Inertial forces (see theoretical introduction) $$ \begin{aligned} &\delta_{11 \mathrm{~B}} \cdot \mathrm{B}_1+\delta_{12} \cdot \mathrm{B}_2+\Delta_{1 \mathrm{p}}=0 \\ &\delta_{21} \cdot \mathrm{B}_1+\delta_{22 \mathrm{~B}} \cdot \mathrm{B}_2+\Delta_{2 \mathrm{p}}=0 \end{aligned} $$ Forcing frequency $$ \begin{aligned} &\theta=\frac{\omega_1+\omega_2}{2} \\ &\theta=\frac{1}{2}\left(0.267 \sqrt{\frac{\text { EI }}{m}}+1.776 \sqrt{\frac{\text { EI }}{m}}\right)=1.022 \cdot \sqrt{\frac{\text { EI }}{m}} \end{aligned} $$ Inertial deltas $$ \begin{aligned} &\delta_{11 \mathrm{~B}}=\delta_{11}-\frac{1}{\mathrm{~m}_1 \cdot \theta^2} \\ &\delta_{11 \mathrm{~B}}=\frac{9}{\mathrm{EI}}-\frac{1}{\mathrm{~m} \cdot\left(1.022 \sqrt{\frac{\mathrm{EI}}{\mathrm{m}}}\right)^2}=8.043 \cdot \frac{1}{\mathrm{EI}} \\ &\delta_{22 \mathrm{~B}}=\delta_{22}-\frac{1}{\mathrm{~m}_2 \cdot \theta^2} \\ &\delta_{22 \mathrm{~B}}=\frac{8}{3 \mathrm{EI}}-\frac{1}{2 \mathrm{~m} \cdot\left(1.022 \sqrt{\frac{\mathrm{EI}}{\mathrm{m}}}\right)^2}=2.188 \cdot \frac{1}{\mathrm{EI}} \\ &\Delta_{1 \mathrm{p}}=\delta_{11} \cdot \mathrm{P}_{01}+\delta_{12} \cdot \mathrm{P}_{02} \\ &\Delta_{2 \mathrm{p}}=\delta_{21} \cdot \mathrm{P}_{01}+\delta_{22} \cdot \mathrm{P}_{02} \\ &\text{where:} \\ &\mathrm{P}_{01}=\mathrm{P}=10 \cdot \mathrm{kN} \quad \text{- forcing force on q1 direction} \\ &\mathrm{P}_{02}=0 \quad \text{- forcing force on q2 direction} \\ \end{aligned} $$ $$ \begin{aligned} &\Delta_{1 \mathrm{p}}=\frac{9}{\mathrm{EI}} \cdot \mathrm{P}_{01}+\frac{14}{3 \mathrm{EI}} \cdot \mathrm{P}_{02}=90 \cdot \frac{1}{\mathrm{EI}} \\ &\Delta_{2 \mathrm{p}}=\frac{14}{3 \mathrm{EI}} \cdot \mathrm{P}_{01}+\frac{8}{3 \mathrm{EI}} \cdot \mathrm{P}_{02}=46.667 \cdot \frac{1}{\mathrm{EI}} \end{aligned} $$ Solution of the system of equations, calculation of inertial forces $$ \begin{aligned} &\frac{8.043}{\mathrm{EI}} \cdot \mathrm{B}_1+\frac{14}{3 \mathrm{EI}} \cdot \mathrm{B}_2+\frac{90}{\mathrm{EI}}=0 \\ &\frac{14}{3 \mathrm{EI}} \cdot \mathrm{B}_1+\frac{2.188}{\mathrm{EI}} \cdot \mathrm{B}_2+\frac{46.667}{\mathrm{EI}}=0 \end{aligned} $$ $$ \begin{aligned} &\mathrm{B}_1=-4.99 \cdot \mathrm{kN} \\ &\mathrm{B}_2=-10.68 \cdot \mathrm{kN} \end{aligned} $$ Force diagram
On the force diagram, we mark the load on the frame from the forcing force, the weight of the masses and the calculated inertial forces.
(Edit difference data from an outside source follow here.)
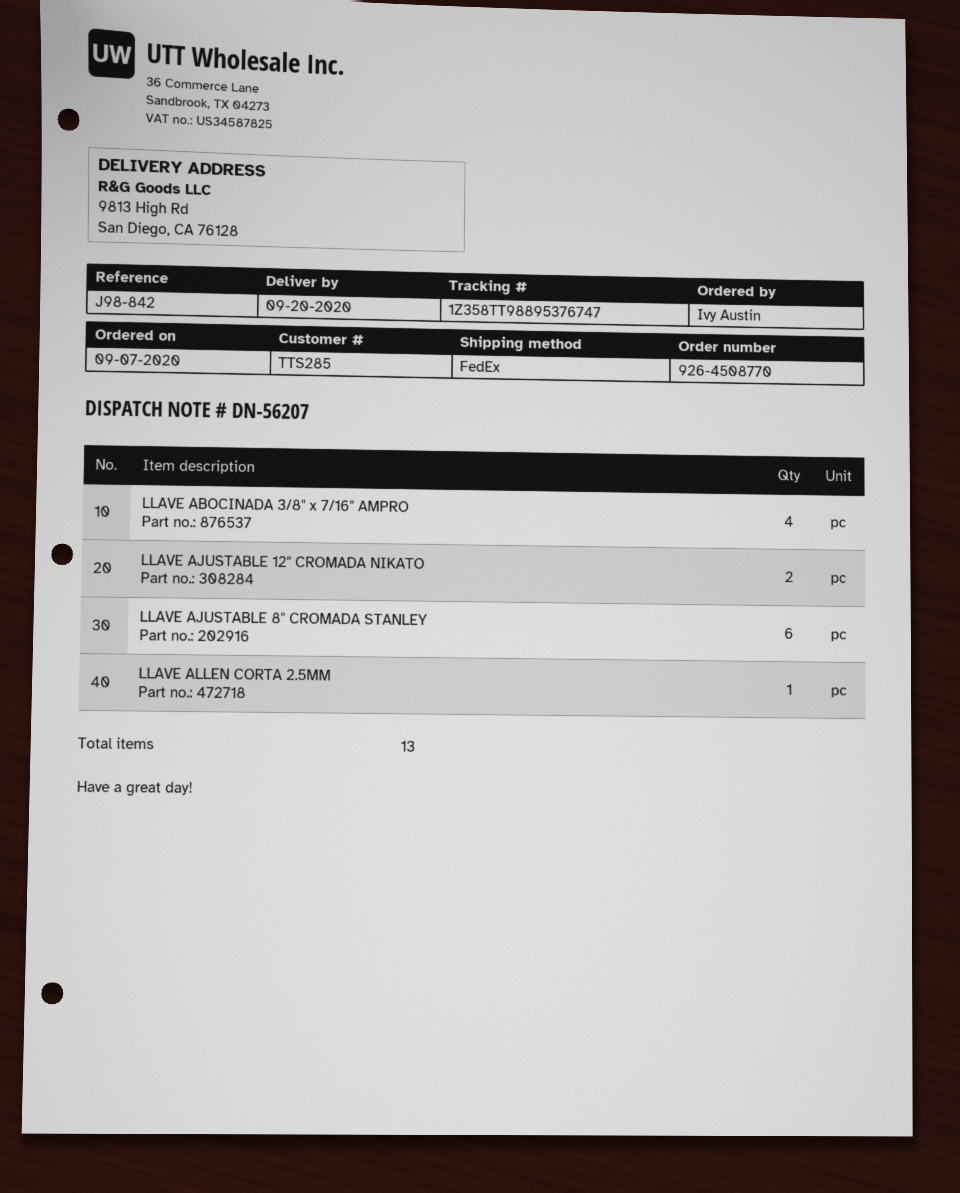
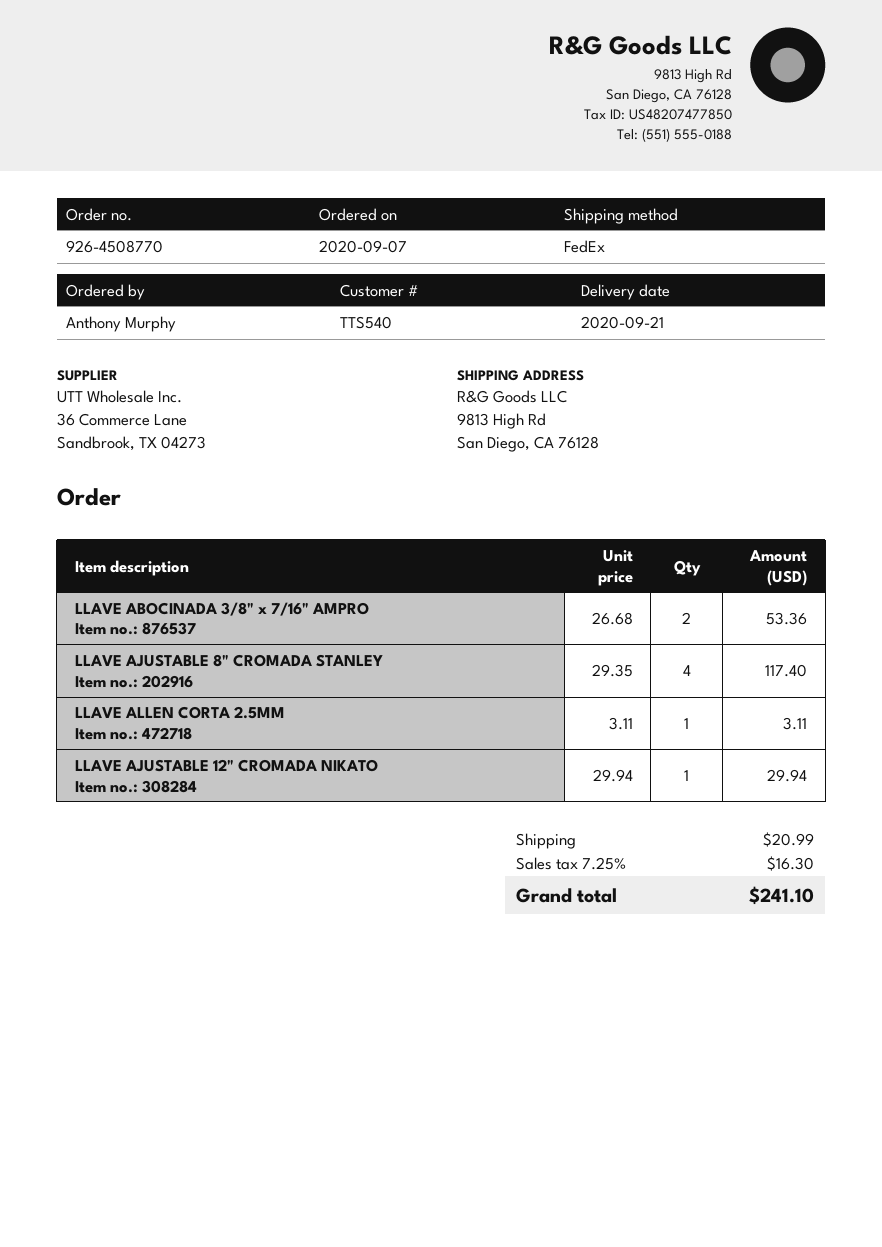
delivery date: 2020-09-20 -> 2020-09-21
customer number: TTS285 -> TTS540
ordered by: Ivy Austin -> Anthony Murphy
LLAVE ABOCINADA 3/8" x 7/16" AMPRO: 4 -> 2
LLAVE AJUSTABLE 12" CROMADA NIKATO: 2 -> 1
LLAVE AJUSTABLE 8" CROMADA STANLEY: 6 -> 4

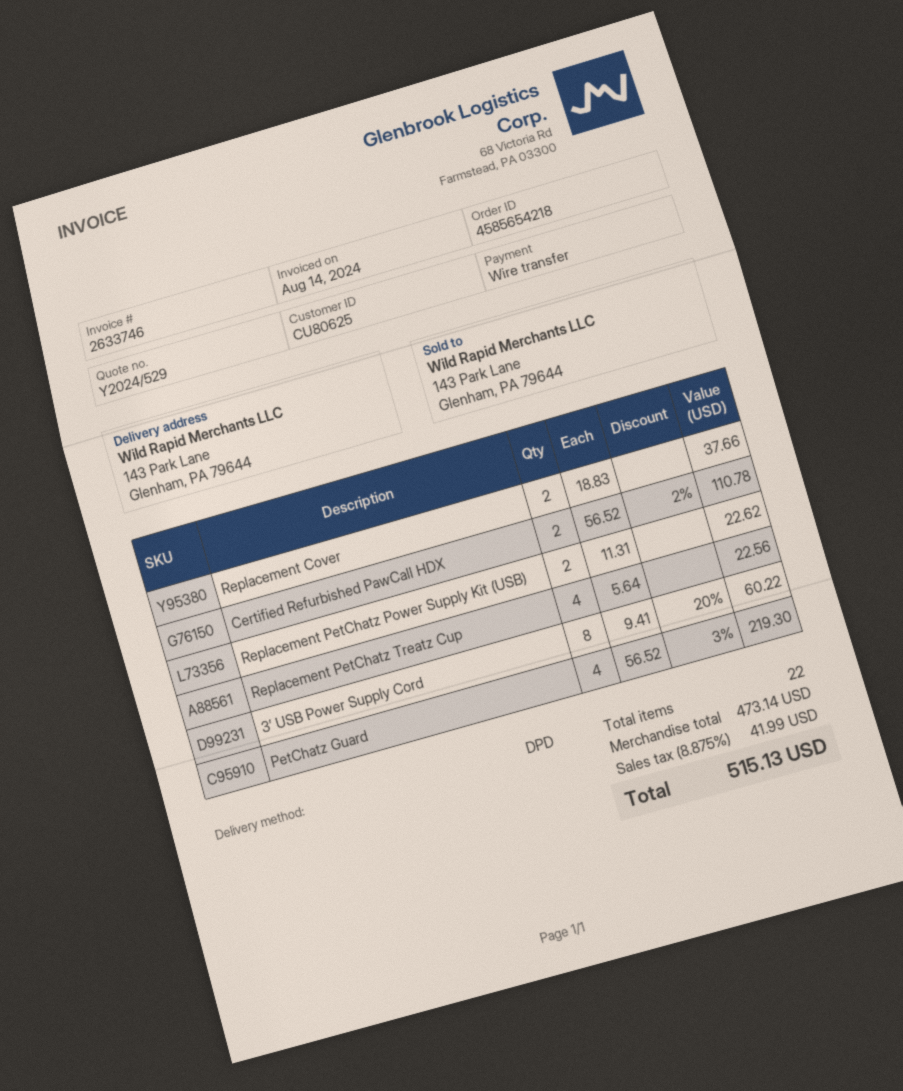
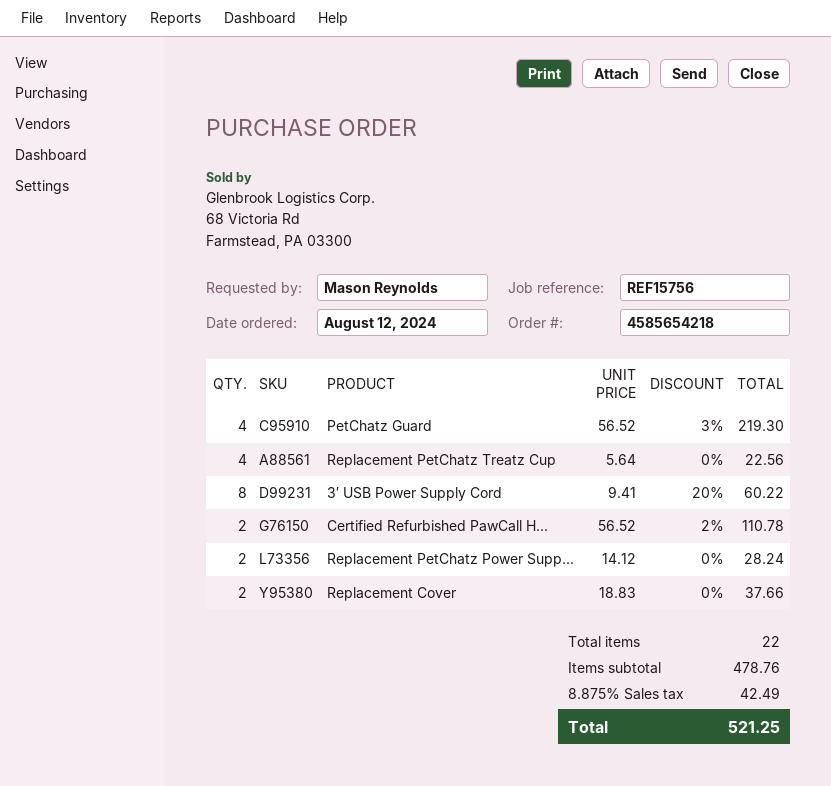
Replacement PetChatz Power Supply Kit (USB): 2 x 11.31 = 22.62 -> 2 x 14.12 = 28.24
subtotal: 473.14 -> 478.76
tax: 8.875% = 41.99 -> 8.875% = 42.49
total: 515.13 -> 521.25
Since the motion of the forcing force is sinusoidal, it means that in extreme cases the force is displaced in one direction or the other with its full value.
We mark this on the diagram, where on the first diagram we mark the direction consistent with the one given in the topic, and on the second diagram the opposite direction.
Then we mark the inertial forces - on the first diagram, the directions of the inertial forces are consistent with the initially assumed directions of q1 and q2 (see the initial drawing); on the second diagram, the directions are opposite (they change the direction just like the forcing force).
Once again - regardless of whether B1 and B2 came out as positive or negative, we mark the directions as described above. The sign of the inertial forces determines whether a given direction remains (if the force is positive) or should be changed (if the force is negative).
Weight from the masses - to calculate it, we multiply the mass by the acceleration due to gravity g. Directions on both diagrams are consistent with gravity - vertically downwards.
$$ \mathrm{mg}=0.200 \cdot 9.81=1.96 \cdot \mathrm{kN} $$

\begin{aligned} &\left\{\begin{array} { l } { \mathrm { x } _ { 1 } = \mathrm { P } + \mathrm { B } _ { 1 } + \mathrm { mg } } \\ { \mathrm { x } _ { 2 } = \mathrm { B } _ { 2 } + 2 \mathrm { mg } } \end{array} \left\{\begin{array}{l} \mathrm{x}_1=-\mathrm{P}-\mathrm{B}_1+\mathrm{mg} \\ \mathrm{x}_2=-\mathrm{B}_2+2 \mathrm{mg} \end{array}\right.\right.\\ \\ \\ &\left\{\begin{array} { l } { \mathrm { x } _ { 1 } = 6 . 9 7 2 \mathrm { kN } } \\ { \mathrm { x } _ { 2 } = - 6 . 7 5 6 \mathrm { kN } } \end{array} \quad \left\{\begin{array}{l} \mathrm{x}_1=-3.048 \mathrm{kN} \\ \mathrm{x}_2=14.604 \mathrm{kN} \end{array}\right.\right. \end{aligned}